Di luar urusan linguistik pun ‘peperangan’ itu telah
terdengar. Dalam konstelasi politik, masyarakat NTT sedang mengalami peperangan
dalam duel pilkada gubernur putaran kedua: Frenly vs Esthon-Paul. Dua
harian di NTT melukiskannya sebagai ‘perang’ antara dua paket ini (PK,
28/3/2013, dan FP, 3/4/2013). Bukan perang senjata, melainkan perang
verbalistik, perang kata-kata, bahkan pertarungan gagasan. Perang yang
melibatkan begitu banyak orang, terutama para elite dalam beraneka gaya dan
substansi. Dari arena ini pun lahirlah begitu banyak bahasa politik yang
dihadirkan oleh orang-orang, terutama mereka yang sedang berkepentingan.
Politik adalah Pembelaan
Ada
seorang anak bertanya kepada neneknya,
bagaimana caranya agar kita tahu kapan politisi berbohong? Neneknya menjawab,
setiap kali mereka berbohong, mereka selalu menggerakkan bibir mereka. Artinya bahwa politisi tidak pernah berhenti
berbohong dan selalu berbohong. Sekalipun Anda mungkin marah dan tidak setuju
bahwa politisi berbohong, namun Anda mungkin akan sependapat dengan George Orwell
bahwa bahasa politik adalah “pembelaan
terhadap sesuatu yang tidak pantas dibela”. Orwell mengeluhkan ketidaksetujuannya pada bahasa para
politisi dengan mengatakan begini: bahasa politik sebagian besar terdiri dari eufemisme,
pendapat-pendapat yang patut dipertanyakan dan ungkapan-ungkapan yang tidak
jelas…! Bahasa dari kalangan politik dirancang
untuk membuat dusta kedengarannya benar dan membuat pembunuhan kedengarannya
mulia, serta untuk membuat omong kosong kedengarannya meyakinkan (Wareing
&Thomas, Bahasa, Masyarakat, dan Politik,1999;Terjemahan Sunoto,Cs,
2007: 63).
Telinga terasa panas, atau muka akan menjadi merah lebam bagai
diteriki matahari selatan, ketika menyimak anekdot dan ketidaksetujuan seorang
Orwell terhadap bahasa para politisi. Bahasa politik adalah bahasa yang
digunakan oleh elite politik dalam memperjuangkan kepentingan politik tertentu.

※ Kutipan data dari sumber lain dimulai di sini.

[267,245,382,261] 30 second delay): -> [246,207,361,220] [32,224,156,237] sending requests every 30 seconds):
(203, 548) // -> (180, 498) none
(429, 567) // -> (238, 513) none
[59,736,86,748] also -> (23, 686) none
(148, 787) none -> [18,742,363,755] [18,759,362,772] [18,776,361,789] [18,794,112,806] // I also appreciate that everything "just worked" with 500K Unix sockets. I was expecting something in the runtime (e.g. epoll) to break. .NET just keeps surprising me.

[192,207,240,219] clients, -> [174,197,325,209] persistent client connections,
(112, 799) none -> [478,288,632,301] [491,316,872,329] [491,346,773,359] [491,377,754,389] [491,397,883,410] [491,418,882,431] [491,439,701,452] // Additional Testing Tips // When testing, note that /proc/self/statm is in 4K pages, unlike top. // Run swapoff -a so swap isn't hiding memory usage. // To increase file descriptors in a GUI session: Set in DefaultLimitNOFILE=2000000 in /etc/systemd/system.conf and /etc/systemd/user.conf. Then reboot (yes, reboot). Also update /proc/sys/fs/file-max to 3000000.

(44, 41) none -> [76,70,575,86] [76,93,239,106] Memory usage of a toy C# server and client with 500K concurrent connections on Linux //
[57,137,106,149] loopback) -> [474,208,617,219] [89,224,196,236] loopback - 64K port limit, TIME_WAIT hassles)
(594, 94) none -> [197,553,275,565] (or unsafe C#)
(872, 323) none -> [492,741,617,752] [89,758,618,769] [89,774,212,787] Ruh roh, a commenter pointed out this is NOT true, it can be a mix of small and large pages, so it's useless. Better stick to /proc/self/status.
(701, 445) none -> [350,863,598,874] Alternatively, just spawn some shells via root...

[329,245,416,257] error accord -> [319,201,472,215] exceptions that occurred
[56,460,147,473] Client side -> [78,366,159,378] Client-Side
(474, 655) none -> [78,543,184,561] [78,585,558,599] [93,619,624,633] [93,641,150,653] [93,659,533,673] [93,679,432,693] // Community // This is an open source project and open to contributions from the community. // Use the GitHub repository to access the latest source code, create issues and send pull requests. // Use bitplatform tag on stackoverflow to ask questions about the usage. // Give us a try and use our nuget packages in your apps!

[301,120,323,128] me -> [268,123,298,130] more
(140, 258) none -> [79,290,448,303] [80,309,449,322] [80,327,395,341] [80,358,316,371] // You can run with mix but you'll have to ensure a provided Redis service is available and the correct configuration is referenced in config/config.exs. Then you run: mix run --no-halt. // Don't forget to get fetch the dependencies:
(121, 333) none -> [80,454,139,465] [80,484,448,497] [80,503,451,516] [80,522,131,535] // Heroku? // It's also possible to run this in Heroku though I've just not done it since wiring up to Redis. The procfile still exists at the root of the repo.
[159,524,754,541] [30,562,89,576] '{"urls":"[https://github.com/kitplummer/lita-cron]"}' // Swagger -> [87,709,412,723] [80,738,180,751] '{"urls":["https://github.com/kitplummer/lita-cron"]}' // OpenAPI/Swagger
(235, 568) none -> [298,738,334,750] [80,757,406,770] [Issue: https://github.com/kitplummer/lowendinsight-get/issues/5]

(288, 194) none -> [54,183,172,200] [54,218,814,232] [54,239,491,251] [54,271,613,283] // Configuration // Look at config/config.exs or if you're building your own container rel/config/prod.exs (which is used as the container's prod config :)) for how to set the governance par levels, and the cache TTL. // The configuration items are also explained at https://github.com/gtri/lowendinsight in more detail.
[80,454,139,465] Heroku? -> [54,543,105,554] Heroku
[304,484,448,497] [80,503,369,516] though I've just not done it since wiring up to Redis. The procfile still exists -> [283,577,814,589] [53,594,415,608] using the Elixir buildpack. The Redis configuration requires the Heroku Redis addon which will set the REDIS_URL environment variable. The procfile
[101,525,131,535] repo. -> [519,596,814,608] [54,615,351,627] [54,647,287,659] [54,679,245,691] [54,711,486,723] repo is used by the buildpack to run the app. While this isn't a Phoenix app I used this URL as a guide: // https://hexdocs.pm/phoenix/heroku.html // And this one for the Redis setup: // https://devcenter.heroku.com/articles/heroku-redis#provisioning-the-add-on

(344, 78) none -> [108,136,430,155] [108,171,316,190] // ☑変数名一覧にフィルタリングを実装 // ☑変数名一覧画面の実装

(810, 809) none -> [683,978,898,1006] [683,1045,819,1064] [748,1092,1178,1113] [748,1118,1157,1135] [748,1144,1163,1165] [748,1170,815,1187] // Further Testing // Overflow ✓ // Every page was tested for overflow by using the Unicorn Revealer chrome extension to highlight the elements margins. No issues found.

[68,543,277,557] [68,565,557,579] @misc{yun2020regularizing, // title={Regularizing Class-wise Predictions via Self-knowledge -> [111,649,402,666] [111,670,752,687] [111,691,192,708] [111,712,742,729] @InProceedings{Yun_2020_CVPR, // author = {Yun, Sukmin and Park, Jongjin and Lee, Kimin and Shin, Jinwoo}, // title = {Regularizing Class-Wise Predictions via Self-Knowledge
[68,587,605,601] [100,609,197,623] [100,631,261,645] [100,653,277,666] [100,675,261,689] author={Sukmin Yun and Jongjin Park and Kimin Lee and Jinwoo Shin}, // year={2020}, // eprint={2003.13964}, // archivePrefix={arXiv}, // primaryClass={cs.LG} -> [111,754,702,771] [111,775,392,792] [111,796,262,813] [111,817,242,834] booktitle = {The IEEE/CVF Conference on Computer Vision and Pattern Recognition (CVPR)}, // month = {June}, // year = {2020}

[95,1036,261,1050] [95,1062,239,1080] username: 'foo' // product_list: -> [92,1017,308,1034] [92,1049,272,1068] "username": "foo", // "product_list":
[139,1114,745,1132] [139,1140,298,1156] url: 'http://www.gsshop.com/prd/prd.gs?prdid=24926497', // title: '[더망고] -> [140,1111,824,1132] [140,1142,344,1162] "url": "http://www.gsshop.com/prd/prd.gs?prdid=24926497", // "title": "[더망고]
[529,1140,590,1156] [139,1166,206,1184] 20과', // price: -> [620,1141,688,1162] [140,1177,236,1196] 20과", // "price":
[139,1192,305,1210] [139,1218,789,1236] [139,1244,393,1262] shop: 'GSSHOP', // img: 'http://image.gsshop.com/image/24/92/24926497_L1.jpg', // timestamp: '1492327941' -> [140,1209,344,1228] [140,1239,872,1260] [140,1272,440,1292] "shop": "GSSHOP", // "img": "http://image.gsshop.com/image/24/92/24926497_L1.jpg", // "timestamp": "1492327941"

Bahasa telah memperoleh tempat yang strategis karena pelbagai kepentingan elite
diperjuangkan melalui bahasa yang dikemas dalam cara tertentu. Sesuatu yang
sebenarnya bersifat kepentingan pribadi atau individu dikemas dalam bahasa yang
tampaknya menjadi kepentingan banyak orang. Sesuatu yang hanya kepentingan
kelompok dikemas dalam bahasa yang tampaknya menjadi kepentingan nasional atau
bersama. Dan, ini kita temukan dalam musim politik ini. Ada sejumlah isu (lagu)
lama yang sengaja dikemas dan dibungkus dalam bahasa yang baru, biar
kedengarannya baru. Pendidikan gratis, pembukaan lapangan kerja, pengentasan
kemiskinan, perlindungan tenaga kerja, kesejahteraan pegawai negeri sipil, pemerhatian
kesejahteraan guru, peningkatan kapasitas kaum buruh, tani, dan nelayan untuk membawa
NTT keluar dari jurang degradasi kemiskinan dan keterbelakangan, merupakan
contoh format bahasa yang diteriakkan elite politik kita dari periode pilkada
yang lalu ke periode sekarang. Hasilnya juga menunjukkan bahwa nyaris tak
berdaya para konstituen menagih janji yang dibahasakan pada musim ‘perang’ politik
seperti sekarang ini.
Pada aspek pandang lain, tak pelak kita jumpai di musim
ini, para tikus (tim sukses) calon pasangan cagub-cawagub, maupun
cabup-cawabup keluar masuk kampung mengelus dan menawarkan program unggulan
jagoannya. Para jurkam (juru kampanye) berperang berapi-api menggelontorkan
kata-kata dan menghipnotis massa ketika kampanye. Lain lagi misalnya, penundaan ujian nasional, cuma dibahasakan sebagai
keterlambatan naskah. Para kepala dinas pendidikan menargetkan
persentasi kelulusan di wilayahnya dengan persentasi yang tinggi. Para kepala
sekolah sangat yakin dan percaya diri mematok target kelulusan dengan angka
yang maksimal. Selanjutnya, para guru di sekolah juga tidak kehilangan muka,
memasang target persentasi sebelum ujian digelar. Atau, bolak-balik berkas
pemeriksaan perkara antara penyidik dan kejaksaan, dan macam-macam lagi.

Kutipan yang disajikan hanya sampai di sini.